SUPPLIED MATERIAL:
———

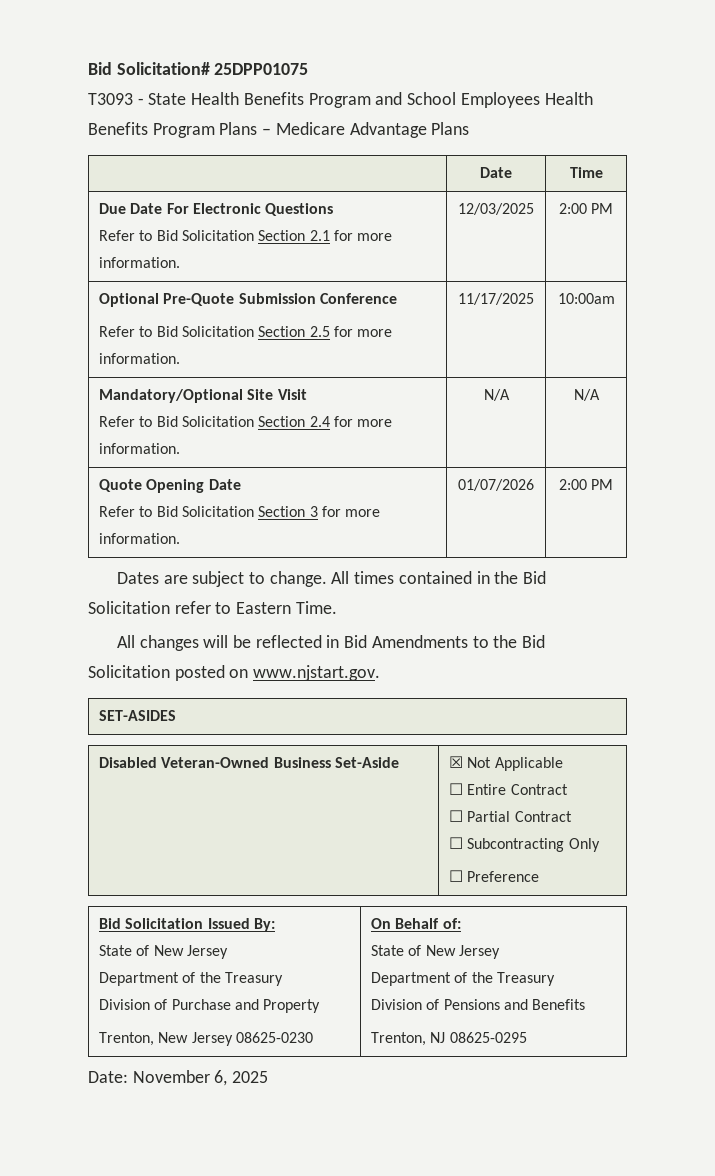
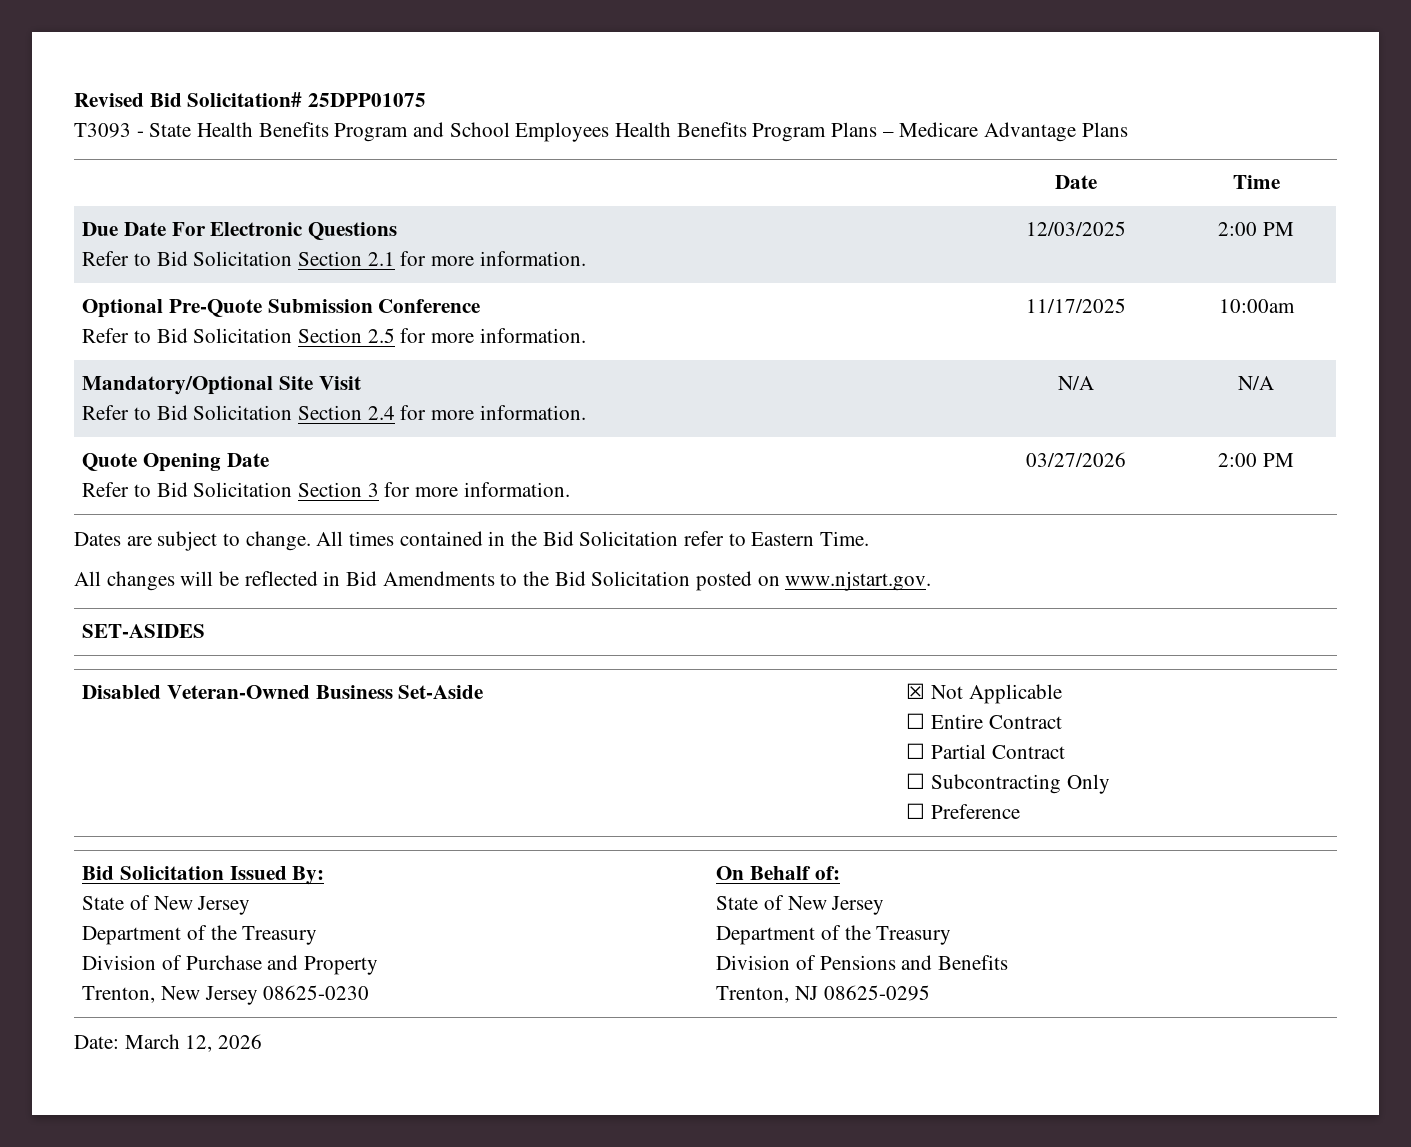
- Bid Solicitation# 25DPP01075
+ Revised Bid Solicitation# 25DPP01075
  Quote Opening Date
- Refer to Bid Solicitation Section 3 for more information. | 01/07/2026 | 2:00 PM
+ Refer to Bid Solicitation Section 3 for more information. | 03/27/2026 | 2:00 PM
- Date: November 6, 2025
+ Date: March 12, 2026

———

EXERCISE GOAL: Lines in the listing above that hold the string "more" need counting. Please reply with the total only.

RESULT FOR THIS EXERCISE: 2